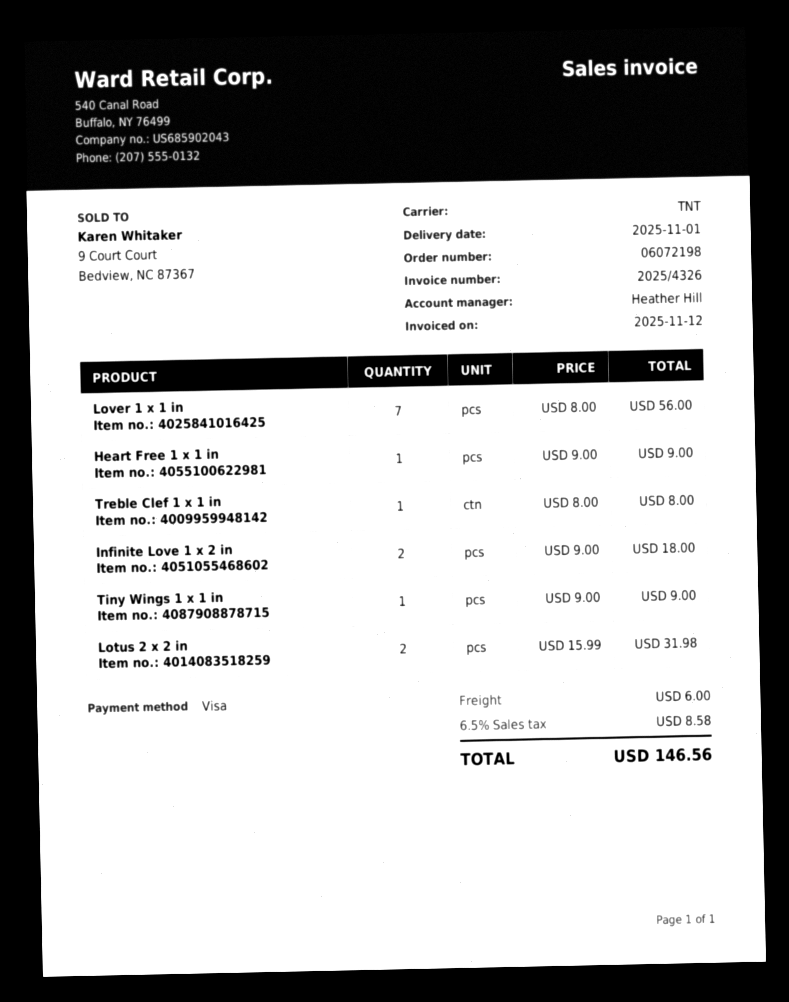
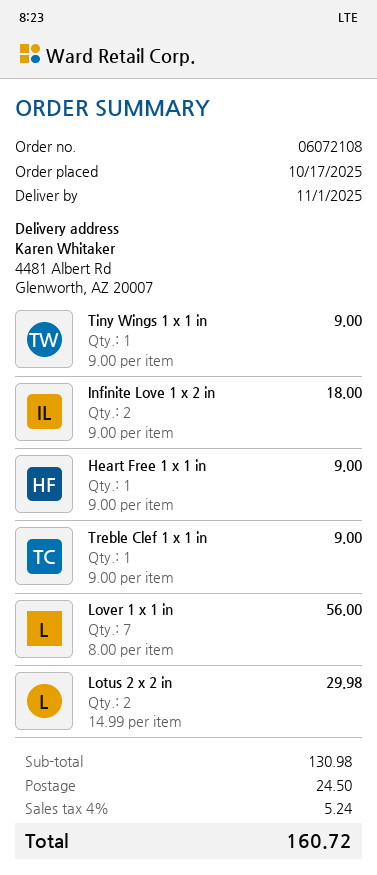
order number: 06072198 -> 06072108
Treble Clef 1 x 1 in: 1 x 8.00 = 8.00 -> 1 x 9.00 = 9.00
Lotus 2 x 2 in: 2 x 15.99 = 31.98 -> 2 x 14.99 = 29.98
shipping: 6.00 -> 24.50
tax: 6.5% = 8.58 -> 4% = 5.24
total: 146.56 -> 160.72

* [BRIEF]:
Could you give the listing above again word for word, without any pictures?

* [COMPLETED TASK]:
order number: 06072198 -> 06072108
Treble Clef 1 x 1 in: 1 x 8.00 = 8.00 -> 1 x 9.00 = 9.00
Lotus 2 x 2 in: 2 x 15.99 = 31.98 -> 2 x 14.99 = 29.98
shipping: 6.00 -> 24.50
tax: 6.5% = 8.58 -> 4% = 5.24
total: 146.56 -> 160.72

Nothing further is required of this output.